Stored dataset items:
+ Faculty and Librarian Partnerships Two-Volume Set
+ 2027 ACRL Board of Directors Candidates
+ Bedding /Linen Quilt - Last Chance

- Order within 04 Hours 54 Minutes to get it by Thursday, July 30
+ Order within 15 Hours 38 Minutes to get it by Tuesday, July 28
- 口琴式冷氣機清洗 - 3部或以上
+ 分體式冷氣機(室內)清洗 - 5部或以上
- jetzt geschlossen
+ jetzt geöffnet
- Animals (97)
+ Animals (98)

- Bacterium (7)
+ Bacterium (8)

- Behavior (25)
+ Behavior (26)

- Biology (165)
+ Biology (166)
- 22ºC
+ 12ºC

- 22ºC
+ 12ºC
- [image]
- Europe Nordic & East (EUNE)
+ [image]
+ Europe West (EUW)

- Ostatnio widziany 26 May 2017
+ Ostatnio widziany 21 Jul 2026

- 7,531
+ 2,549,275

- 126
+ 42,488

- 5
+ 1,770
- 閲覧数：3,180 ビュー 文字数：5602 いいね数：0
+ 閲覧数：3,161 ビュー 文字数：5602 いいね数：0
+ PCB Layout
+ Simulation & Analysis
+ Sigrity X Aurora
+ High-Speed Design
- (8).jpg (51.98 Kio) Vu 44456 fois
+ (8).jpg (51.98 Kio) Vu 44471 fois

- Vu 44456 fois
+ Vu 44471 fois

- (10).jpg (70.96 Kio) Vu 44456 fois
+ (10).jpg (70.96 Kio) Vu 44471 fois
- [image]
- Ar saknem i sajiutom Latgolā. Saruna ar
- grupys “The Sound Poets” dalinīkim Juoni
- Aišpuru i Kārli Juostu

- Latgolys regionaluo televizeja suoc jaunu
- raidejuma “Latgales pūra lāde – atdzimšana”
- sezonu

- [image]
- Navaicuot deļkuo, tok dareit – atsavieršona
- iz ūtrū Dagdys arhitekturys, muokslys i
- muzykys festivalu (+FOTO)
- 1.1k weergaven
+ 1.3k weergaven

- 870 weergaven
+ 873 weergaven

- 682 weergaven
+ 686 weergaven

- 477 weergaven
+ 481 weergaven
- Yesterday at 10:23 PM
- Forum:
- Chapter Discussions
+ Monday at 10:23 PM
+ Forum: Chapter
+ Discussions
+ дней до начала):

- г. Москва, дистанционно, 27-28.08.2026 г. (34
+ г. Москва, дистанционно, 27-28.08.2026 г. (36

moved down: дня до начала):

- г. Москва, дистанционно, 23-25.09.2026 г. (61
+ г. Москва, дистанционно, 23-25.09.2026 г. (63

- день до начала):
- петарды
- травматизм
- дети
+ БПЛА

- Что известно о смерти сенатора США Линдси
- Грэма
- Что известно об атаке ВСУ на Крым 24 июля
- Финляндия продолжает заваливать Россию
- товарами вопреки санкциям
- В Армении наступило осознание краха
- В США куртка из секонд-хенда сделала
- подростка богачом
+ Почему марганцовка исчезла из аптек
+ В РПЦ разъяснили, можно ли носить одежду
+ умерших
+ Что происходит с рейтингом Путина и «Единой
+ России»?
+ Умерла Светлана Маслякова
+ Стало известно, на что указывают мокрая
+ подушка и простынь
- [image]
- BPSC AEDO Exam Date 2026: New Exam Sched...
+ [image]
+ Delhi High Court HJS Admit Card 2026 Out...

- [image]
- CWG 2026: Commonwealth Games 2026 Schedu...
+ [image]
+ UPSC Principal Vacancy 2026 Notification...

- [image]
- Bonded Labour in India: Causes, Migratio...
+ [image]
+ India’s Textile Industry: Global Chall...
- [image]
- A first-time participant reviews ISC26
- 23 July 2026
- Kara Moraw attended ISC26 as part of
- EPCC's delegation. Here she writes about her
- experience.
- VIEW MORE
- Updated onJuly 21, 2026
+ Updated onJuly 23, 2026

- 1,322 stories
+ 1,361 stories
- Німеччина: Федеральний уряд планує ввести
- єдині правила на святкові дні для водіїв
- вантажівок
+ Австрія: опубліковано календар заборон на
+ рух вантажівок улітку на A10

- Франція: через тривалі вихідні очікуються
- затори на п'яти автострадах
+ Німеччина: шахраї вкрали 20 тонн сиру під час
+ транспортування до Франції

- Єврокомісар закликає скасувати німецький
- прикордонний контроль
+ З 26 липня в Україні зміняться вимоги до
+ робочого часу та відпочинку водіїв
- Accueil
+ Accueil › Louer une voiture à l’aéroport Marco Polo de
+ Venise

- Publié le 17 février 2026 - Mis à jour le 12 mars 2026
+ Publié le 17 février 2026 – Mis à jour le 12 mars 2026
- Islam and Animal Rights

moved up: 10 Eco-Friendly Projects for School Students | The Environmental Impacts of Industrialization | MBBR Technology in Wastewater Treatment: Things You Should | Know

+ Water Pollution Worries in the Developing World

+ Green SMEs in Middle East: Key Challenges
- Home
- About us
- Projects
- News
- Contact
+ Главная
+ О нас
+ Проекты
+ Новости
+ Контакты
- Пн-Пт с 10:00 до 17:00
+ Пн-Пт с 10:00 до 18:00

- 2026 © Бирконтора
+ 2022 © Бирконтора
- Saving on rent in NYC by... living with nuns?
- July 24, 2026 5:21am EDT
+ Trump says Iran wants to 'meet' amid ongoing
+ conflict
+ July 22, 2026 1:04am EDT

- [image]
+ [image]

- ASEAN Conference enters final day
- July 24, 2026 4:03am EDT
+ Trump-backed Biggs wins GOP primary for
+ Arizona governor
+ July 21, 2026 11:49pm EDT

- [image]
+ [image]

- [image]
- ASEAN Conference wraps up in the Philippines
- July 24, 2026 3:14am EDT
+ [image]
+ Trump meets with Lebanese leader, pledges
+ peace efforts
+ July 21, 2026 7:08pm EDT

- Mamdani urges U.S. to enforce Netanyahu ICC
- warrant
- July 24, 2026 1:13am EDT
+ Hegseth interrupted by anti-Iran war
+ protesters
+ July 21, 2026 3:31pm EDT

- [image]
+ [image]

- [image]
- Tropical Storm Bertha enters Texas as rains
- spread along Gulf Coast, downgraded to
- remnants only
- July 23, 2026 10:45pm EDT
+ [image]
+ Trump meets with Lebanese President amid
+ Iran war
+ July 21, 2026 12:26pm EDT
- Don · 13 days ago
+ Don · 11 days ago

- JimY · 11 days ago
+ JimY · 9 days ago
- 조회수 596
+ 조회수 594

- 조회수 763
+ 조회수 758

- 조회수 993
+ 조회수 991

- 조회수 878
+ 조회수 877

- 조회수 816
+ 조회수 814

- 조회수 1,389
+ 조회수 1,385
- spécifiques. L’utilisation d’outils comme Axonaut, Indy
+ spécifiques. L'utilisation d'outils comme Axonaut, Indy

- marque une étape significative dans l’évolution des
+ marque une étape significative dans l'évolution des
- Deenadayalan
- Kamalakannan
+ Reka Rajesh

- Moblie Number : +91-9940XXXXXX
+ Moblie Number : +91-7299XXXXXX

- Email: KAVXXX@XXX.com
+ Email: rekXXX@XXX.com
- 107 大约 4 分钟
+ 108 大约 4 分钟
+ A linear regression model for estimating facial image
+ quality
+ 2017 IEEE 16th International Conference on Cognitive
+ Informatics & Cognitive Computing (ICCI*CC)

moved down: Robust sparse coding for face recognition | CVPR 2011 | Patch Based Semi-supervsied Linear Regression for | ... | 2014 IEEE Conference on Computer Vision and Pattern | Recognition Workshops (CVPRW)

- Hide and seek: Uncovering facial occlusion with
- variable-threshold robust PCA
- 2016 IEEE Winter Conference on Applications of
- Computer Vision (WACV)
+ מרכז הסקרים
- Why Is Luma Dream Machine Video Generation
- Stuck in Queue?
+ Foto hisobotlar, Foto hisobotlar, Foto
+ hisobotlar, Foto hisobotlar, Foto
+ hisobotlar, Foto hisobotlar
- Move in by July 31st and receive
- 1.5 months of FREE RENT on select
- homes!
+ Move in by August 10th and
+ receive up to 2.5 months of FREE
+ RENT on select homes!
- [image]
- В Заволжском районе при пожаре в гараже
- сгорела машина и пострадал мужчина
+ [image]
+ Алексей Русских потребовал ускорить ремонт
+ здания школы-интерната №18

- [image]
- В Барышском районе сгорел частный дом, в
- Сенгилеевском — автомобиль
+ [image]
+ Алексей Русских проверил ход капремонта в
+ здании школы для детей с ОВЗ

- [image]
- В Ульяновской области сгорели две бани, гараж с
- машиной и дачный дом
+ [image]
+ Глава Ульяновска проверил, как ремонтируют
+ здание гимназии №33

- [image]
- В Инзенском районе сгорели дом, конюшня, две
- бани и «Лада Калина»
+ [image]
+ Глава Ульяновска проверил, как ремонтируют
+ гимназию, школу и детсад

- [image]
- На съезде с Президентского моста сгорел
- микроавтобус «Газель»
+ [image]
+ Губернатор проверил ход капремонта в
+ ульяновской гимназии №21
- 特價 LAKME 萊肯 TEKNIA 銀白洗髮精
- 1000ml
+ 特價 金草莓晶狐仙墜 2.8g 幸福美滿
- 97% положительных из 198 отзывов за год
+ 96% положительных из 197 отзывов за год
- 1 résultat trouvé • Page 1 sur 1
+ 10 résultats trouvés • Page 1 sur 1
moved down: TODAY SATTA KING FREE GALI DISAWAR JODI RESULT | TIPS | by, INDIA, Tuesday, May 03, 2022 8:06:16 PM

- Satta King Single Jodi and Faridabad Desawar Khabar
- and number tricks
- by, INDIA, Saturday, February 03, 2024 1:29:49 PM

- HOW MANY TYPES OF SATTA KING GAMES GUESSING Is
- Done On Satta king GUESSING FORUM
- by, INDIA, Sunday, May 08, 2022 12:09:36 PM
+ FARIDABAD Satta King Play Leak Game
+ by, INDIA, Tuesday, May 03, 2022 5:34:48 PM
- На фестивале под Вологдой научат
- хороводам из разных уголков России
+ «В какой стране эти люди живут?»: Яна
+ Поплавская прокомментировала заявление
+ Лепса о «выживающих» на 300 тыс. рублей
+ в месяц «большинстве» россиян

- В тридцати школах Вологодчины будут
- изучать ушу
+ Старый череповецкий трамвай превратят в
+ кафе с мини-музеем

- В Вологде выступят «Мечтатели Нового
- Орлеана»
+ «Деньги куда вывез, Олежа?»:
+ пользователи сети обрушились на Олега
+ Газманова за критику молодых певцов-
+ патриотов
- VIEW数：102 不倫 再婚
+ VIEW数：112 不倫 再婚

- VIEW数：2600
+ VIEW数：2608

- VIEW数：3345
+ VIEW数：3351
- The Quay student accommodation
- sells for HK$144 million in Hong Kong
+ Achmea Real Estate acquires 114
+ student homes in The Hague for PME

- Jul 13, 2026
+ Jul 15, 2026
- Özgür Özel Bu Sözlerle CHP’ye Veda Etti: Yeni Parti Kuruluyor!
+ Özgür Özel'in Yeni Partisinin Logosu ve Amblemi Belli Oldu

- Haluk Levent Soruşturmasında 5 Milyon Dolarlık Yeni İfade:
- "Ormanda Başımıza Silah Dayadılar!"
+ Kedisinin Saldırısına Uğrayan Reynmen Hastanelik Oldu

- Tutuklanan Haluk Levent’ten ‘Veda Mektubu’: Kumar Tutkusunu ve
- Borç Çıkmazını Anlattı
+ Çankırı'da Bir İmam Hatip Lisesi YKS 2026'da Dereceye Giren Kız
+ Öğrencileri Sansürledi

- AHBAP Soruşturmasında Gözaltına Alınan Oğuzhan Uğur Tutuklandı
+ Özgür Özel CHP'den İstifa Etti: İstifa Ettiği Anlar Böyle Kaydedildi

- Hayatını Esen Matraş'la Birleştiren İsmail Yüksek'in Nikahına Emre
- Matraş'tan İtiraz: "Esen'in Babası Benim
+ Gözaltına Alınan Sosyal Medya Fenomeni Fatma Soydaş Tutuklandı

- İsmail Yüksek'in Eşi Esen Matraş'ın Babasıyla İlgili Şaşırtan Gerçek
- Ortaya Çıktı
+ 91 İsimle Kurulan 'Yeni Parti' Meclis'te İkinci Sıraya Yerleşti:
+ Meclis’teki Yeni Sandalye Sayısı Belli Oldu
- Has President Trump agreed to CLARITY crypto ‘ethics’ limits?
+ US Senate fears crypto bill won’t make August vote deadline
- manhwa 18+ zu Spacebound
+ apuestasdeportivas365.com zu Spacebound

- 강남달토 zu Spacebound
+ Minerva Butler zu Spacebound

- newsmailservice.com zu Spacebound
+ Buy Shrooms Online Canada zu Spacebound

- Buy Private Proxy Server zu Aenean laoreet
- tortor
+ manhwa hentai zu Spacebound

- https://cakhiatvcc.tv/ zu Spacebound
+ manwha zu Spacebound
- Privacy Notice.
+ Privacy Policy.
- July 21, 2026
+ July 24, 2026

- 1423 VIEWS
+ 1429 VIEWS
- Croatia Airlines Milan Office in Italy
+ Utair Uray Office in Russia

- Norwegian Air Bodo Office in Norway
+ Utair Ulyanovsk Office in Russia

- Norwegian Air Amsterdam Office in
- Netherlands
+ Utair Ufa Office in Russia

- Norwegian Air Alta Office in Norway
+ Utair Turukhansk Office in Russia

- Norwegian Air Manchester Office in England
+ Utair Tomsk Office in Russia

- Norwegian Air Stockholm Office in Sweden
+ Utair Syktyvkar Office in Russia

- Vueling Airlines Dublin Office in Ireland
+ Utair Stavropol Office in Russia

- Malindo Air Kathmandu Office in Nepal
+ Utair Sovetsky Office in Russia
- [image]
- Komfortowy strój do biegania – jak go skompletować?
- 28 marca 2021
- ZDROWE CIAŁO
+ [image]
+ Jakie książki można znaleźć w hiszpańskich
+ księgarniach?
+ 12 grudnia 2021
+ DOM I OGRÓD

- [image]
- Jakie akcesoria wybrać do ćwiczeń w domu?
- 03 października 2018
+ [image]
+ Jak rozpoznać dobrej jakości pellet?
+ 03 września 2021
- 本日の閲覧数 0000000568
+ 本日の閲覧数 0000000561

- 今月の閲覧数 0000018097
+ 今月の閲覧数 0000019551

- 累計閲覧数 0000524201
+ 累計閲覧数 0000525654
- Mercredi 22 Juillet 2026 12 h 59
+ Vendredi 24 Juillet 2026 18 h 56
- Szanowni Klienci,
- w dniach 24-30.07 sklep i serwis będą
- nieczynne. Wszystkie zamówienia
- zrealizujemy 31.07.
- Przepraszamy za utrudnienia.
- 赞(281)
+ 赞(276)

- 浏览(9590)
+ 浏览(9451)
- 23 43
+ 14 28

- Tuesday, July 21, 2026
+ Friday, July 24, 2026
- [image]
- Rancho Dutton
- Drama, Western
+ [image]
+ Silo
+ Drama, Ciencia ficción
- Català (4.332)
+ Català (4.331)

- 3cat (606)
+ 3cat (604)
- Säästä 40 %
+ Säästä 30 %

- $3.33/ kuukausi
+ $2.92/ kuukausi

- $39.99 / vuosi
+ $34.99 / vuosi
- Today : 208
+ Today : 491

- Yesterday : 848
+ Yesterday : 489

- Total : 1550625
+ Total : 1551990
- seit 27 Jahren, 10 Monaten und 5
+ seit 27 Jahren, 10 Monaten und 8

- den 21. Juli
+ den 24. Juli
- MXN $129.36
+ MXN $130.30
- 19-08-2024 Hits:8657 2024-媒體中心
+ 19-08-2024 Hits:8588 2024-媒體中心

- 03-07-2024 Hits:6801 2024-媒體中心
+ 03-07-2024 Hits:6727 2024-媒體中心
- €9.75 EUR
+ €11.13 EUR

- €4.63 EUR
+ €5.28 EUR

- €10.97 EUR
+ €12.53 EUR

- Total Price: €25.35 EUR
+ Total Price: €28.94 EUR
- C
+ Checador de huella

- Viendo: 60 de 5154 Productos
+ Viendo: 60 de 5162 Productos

Task directions:
Across the entries, work out how many lines hold the word "Utair". Reply with that number only.

Solution:
8